Así se escenificó ayer en los pasillos de la Junta General. El portavoz socialista, Fernando Lastra, dejó claro que no se puede entender un diálogo sobre ingresos sin analizar su impacto sobre el gasto. «Fiscalidad y presupuesto están vinculados», dijo. Igual de claro fue Llamazares, que insistió en la misma tesis y también en la necesidad de abordar la negociación a tres bandas y no por separado, como se ha estado haciendo hasta ahora.

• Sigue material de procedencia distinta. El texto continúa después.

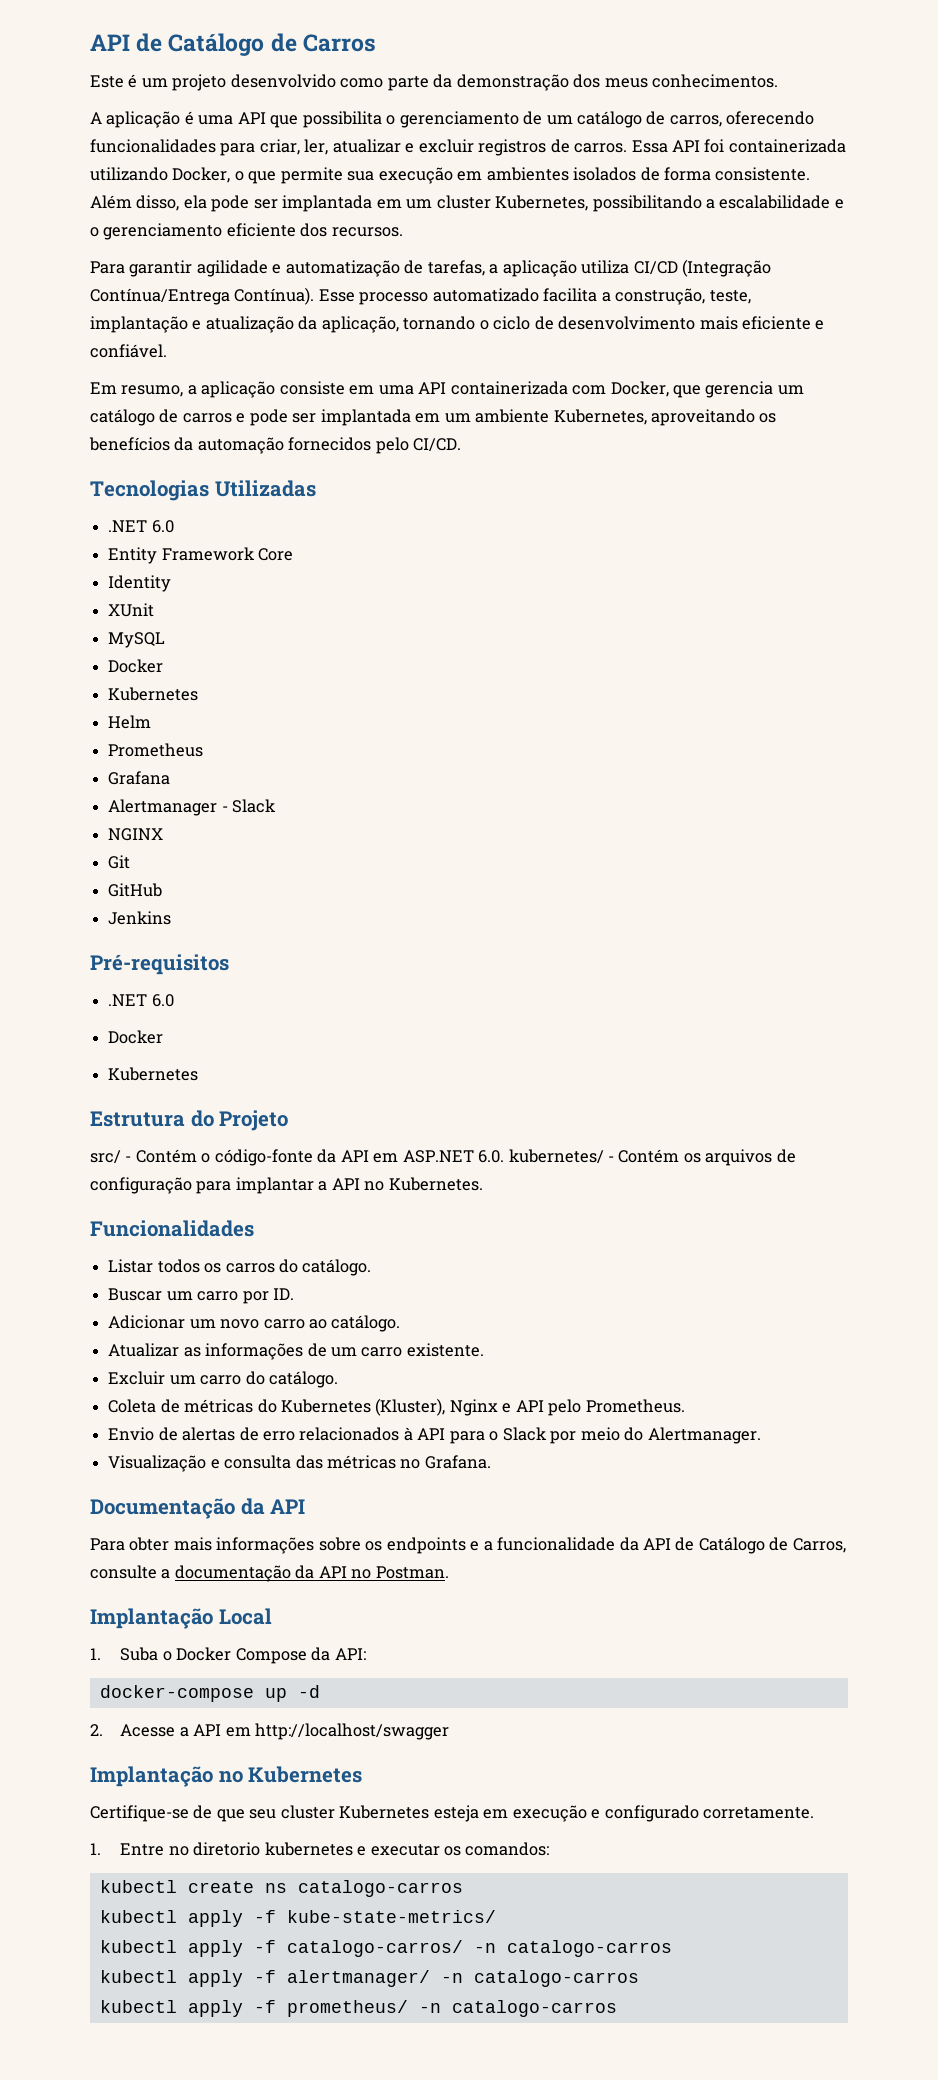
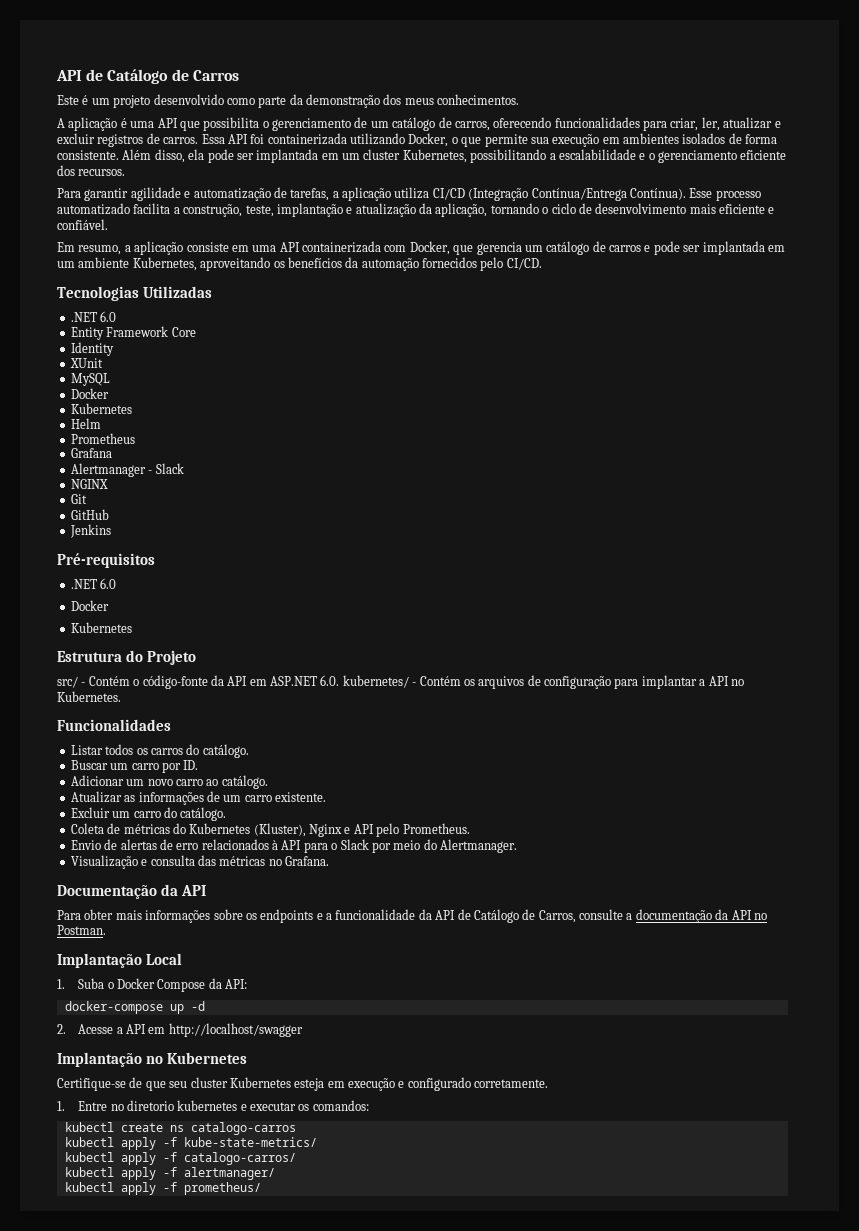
- kubectl apply -f catalogo-carros/ -n catalogo-carros
+ kubectl apply -f catalogo-carros/
- kubectl apply -f alertmanager/ -n catalogo-carros
+ kubectl apply -f alertmanager/
- kubectl apply -f prometheus/ -n catalogo-carros
+ kubectl apply -f prometheus/

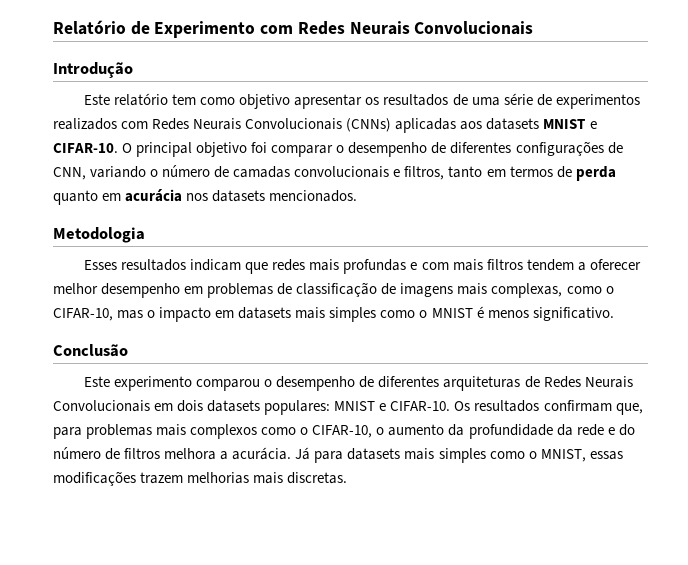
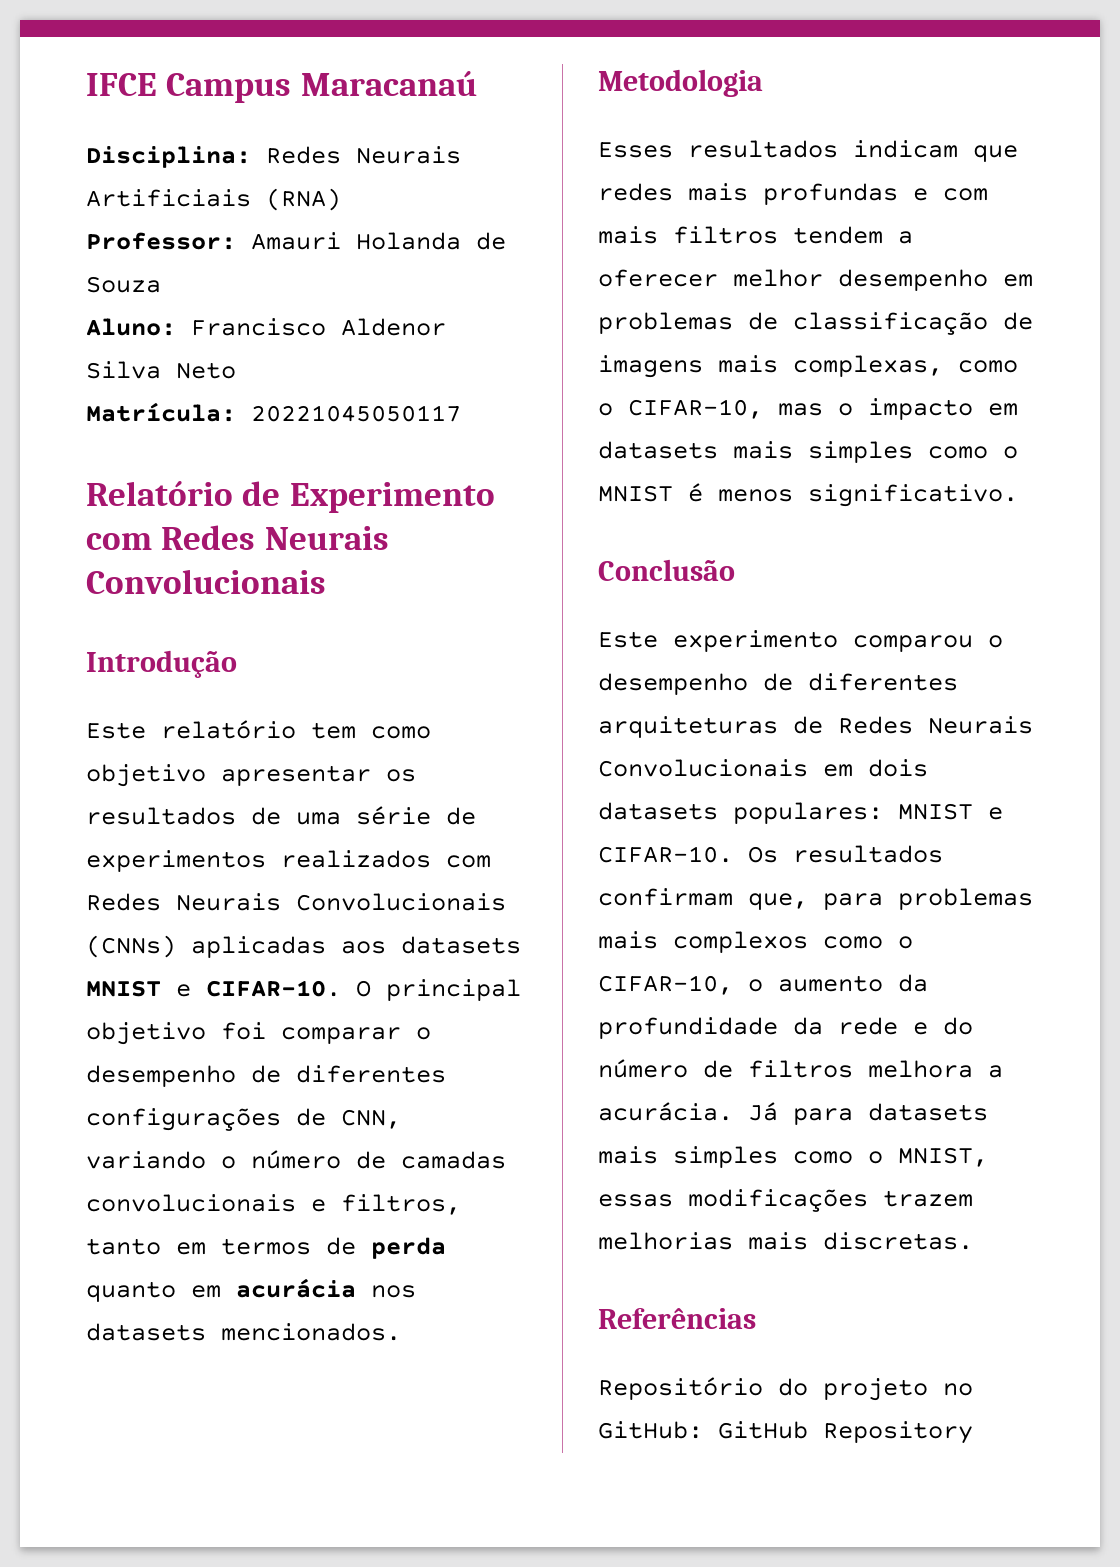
+ IFCE Campus Maracanaú
+ Disciplina: Redes Neurais Artificiais (RNA)
+ Professor: Amauri Holanda de Souza
+ Aluno: Francisco Aldenor Silva Neto
+ Matrícula: 20221045050117
+ Referências
+ Repositório do projeto no GitHub: GitHub Repository

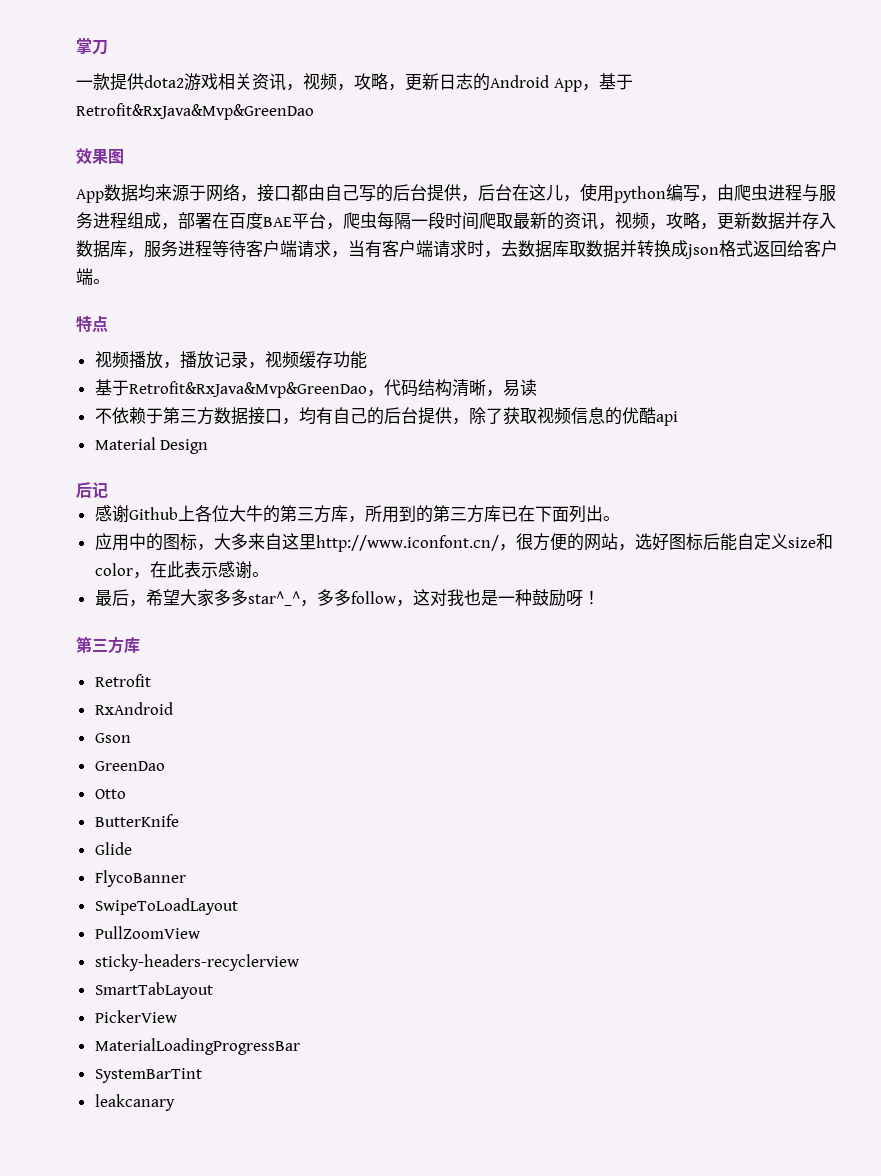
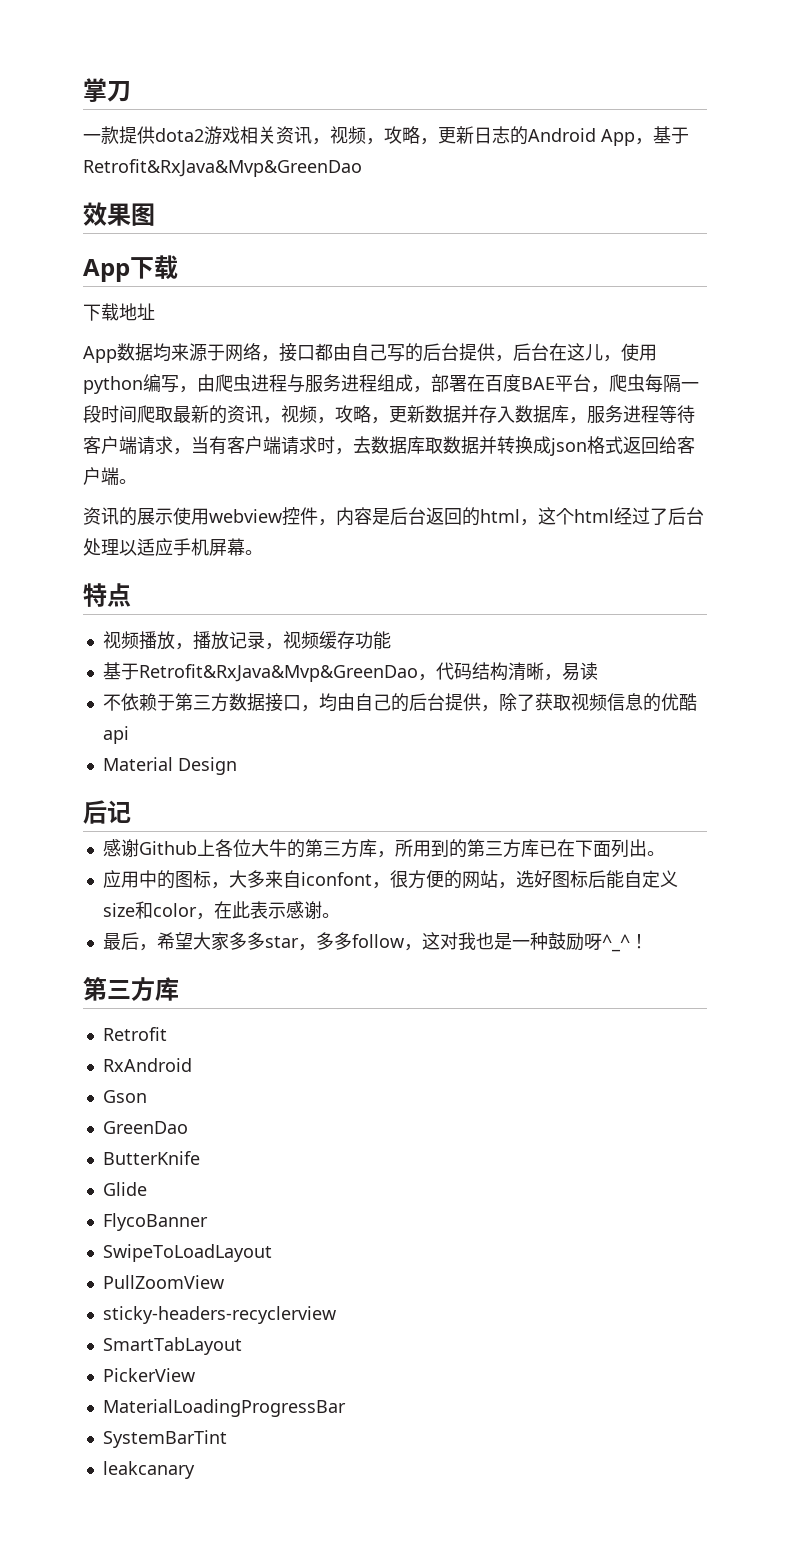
+ App下载
+ 下载地址
+ 资讯的展示使用webview控件，内容是后台返回的html，这个html经过了后台处理以适应手机屏幕。
- 不依赖于第三方数据接口，均有自己的后台提供，除了获取视频信息的优酷api
+ 不依赖于第三方数据接口，均由自己的后台提供，除了获取视频信息的优酷api
- 应用中的图标，大多来自这里http://www.iconfont.cn/，很方便的网站，选好图标后能自定义size和color，在此表示感谢。
+ 应用中的图标，大多来自iconfont，很方便的网站，选好图标后能自定义size和color，在此表示感谢。
- 最后，希望大家多多star^_^，多多follow，这对我也是一种鼓励呀！
+ 最后，希望大家多多star，多多follow，这对我也是一种鼓励呀^_^！
- Otto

Preocupa, en este sentido, el impacto de las medidas fiscales que se están poniendo sobre la mesa en un momento en que las necesidades de gasto van a crecer, un 5% en el caso de la sanidad y un 3% en educación, según los cálculos de Llamazares. En medios parlamentarios se estima una merma recaudatoria superior a los diez millones de euros con la revisión del impuesto de Sucesiones por la vía de eliminar el 'error de salto' y elevar el mínimo exento a 200.000 euros. Existe temor, además, a que la propuesta de Podemos de rebajar el IRPF para las rentas inferiores a 60.000 euros, elevando el tipo a las más altas, sobre todo a las que pasan de 175.000 euros, profundice en ese agujero. Se correría el riesgo, dijo Llamazares preguntado a este respecto, de no tener recursos con los que financiar las políticas de gasto social.

La fiscalidad es un debate «al margen del presupuesto», contestó León a PSOE e IU ironizando con que en estos momentos las prioridades del presidente del Principado y de la gestora del PSOE, Javier Fernández, son «otras» y no las asturianas.